Die neue Bürgermeisterin Theresa Neumann (CDU) verlässt die erste Gemeindevertretersitzung ganz zufrieden mit sich: Mit einem kleinen erleichterten Schnaufen tritt sie aus dem Saal. „Es lief ganz gut, finde ich“, sagt Neumann. Parlamentssitzungen sind hier in der Gemeinde so gut wie nie reibungslos, das kennt sie als Profi in der Ortspolitik.

Und tatsächlich hat es am Freitag, nach zwei Stunden demonstrativer Harmonie, zum Schluss doch wieder ordentlich geknallt. Aber beginnen wir von vorne.

Die erste Sitzung nach Ernennung der neuen Bürgermeisterin hatte eine übersichtliche Tagesordnung: Auf dem Plan standen die Kernthemen der Gemeinde. Das sind derzeit die städtebauliche Vereinbarung mit der Tennet GmbH, die ihr Umspannwerk am Main ausbauen will und eine Übergangslösung für das Bürgerhaus. Auch über den Bebauungsplan für die Solarthermieanlage wurde abgestimmt und darüber, wie sich die Gemeinde auf den Ganztagsanspruch für Grundschulkinder bis 2030 vorbereiten will (Beschlüsse siehe Kasten).

Einigkeit in Übergangslösung für Bürgerhaus

In allen Punkten waren sich die Fraktionen weitgehend einig. Sogar die Übergangslösung für das Bürgerhaus, ein Thema, das in der Vergangenheit immer zu scharfen Diskussionen geführt hat, wurde nahezu einstimmig beschlossen. Lediglich Aloys Lenz (fraktionslos) enthielt sich, mit der Begründung, die „x-te Verlängerung des Pachtvertrages“ zeuge von der „alten Politik Großkrotzenburgs“, die Dinge immer wieder nach vorne zu schieben. Ein Abriss sei die beste Lösung.

Bis hierhin erschien die Sitzung geprägt von einer Harmonie, wie sie in Großkrotzenburg zuletzt selten vorkam: Die Zeichen stehen auf Neuanfang. Der Amtsantritt der neuen Bürgermeisterin scheint sich generell positiv auf die Stimmung im Parlament auszuwirken. Neumann, die gerade einmal seit einer Woche im Amt ist, meisterte die neue Rolle gut, gab in der Grundschulbetreuungsfrage sogar schon eine Rückmeldung zum Verhandlungsstatus und sprach demonstrativ das „Zauberwort“ aus, das ihren neuen Kurs kennzeichnen soll: „Hier findet Kommunikation statt.“

Lenz bringt gleich drei Anträge ein

Auf neue Anträge hatten die Fraktionen durchweg verzichtet, möglicherweise, um Neumann den Start etwas zu erleichtern. Es ist bekannt, das sich in der Verwaltung ein Stau von Aufträgen angesammelt hat, den es abzuarbeiten gilt.

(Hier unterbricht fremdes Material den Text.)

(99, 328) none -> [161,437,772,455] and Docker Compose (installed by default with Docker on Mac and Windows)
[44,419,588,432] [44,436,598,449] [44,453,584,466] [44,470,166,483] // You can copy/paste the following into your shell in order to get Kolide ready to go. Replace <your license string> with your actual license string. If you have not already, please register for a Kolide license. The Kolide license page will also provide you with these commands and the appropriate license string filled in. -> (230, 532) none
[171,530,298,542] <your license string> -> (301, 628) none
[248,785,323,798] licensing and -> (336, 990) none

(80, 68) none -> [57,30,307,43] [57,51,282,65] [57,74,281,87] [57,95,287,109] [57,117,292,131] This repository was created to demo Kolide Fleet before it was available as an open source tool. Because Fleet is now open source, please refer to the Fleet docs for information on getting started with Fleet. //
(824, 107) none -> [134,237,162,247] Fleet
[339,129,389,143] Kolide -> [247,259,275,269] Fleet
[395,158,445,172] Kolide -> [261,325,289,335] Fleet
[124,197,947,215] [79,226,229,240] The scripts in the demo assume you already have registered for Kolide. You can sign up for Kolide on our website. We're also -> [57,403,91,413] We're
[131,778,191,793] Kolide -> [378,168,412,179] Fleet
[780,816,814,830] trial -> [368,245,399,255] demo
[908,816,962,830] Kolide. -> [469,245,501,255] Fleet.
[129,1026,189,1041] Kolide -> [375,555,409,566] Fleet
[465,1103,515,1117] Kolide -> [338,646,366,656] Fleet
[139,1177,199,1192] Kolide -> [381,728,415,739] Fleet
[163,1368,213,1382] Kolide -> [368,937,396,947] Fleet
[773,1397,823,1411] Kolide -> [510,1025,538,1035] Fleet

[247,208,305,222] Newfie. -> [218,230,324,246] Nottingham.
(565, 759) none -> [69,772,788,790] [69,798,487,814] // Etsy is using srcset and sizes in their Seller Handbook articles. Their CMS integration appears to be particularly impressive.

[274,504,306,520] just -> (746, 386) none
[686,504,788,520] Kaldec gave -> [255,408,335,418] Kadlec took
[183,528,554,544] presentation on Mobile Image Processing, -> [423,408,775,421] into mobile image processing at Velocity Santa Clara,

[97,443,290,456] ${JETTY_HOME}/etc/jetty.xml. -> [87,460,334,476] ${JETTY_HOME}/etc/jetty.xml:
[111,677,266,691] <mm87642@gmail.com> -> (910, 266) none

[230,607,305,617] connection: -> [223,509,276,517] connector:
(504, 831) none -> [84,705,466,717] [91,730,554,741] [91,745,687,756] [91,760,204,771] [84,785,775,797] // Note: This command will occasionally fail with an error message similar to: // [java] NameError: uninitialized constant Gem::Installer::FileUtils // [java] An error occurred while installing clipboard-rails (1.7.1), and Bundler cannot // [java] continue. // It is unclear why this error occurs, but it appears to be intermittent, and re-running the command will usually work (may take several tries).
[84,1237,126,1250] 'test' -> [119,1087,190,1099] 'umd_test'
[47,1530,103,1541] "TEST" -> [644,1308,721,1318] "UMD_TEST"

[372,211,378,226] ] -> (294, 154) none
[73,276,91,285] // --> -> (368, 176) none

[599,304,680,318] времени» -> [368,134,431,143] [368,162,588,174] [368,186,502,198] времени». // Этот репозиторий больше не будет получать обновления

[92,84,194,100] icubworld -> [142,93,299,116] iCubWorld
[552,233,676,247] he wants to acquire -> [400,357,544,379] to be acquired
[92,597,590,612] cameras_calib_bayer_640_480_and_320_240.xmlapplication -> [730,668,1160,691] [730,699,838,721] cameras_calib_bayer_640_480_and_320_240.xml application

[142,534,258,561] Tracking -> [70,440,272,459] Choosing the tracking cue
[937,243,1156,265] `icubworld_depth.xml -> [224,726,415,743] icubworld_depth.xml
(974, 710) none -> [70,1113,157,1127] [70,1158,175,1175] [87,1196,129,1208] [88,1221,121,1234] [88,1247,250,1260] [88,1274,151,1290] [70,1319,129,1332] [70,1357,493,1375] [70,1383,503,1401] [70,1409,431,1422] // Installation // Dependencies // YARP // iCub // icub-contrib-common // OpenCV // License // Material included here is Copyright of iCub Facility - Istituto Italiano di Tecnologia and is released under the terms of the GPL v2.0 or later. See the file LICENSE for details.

Der fraktionslose Lenz hatte dafür gleich drei Anträge auf die Tagesordnung gebracht. Antrag eins: Der Gemeindevorstand solle bis August einen Frauenförder- und Gleichstellungsplan aufstellen. Dass es dazu einen Änderungsantrag aller Fraktionen gab, der die Frist entschärfte, erzürnte ihn offensichtlich.

Es sei in seinen Augen „eine beschämende politische Trickserei“, so Lenz. Sie diene dazu, das bisherige Versagen der Fraktionen in diesem Punkt zu verschleiern und „nicht sagen zu müssen, Lenz hat den Impuls gegeben.“

Von Max Schad (CDU), dem er einst „das politische ABC“ beigebracht und von Lucas Bäuml (Grüne), mit dem er kürzlich ein gutes Gespräch geführt habe, sei er menschlich enttäuscht. Und an Neumann richtete er sogleich die Frage, ob sie „dieses Niveau“ künftig dulden wolle. Prompt folgte eine „Stilkritik“ von Daniel Protzmann (FDP), der Lenz aufforderte, sachlich zu bleiben und „persönliche Konflikte unter vier Augen zu klären.“

Neumann: Gleichstellung ist wichtiges Anliegen

Schließlich erteilten die vier Fraktionen sowie der fraktionslose Michael Schäfer dem Ursprungsantrag von Lenz geschlossen eine Absage. Bürgermeisterin Neumann trat derweil schlichtend ans Rednerpult: Der Gleichstellungsplan sei ihr ein wichtiges Anliegen und sie sei in dieser Sache schon tätig geworden.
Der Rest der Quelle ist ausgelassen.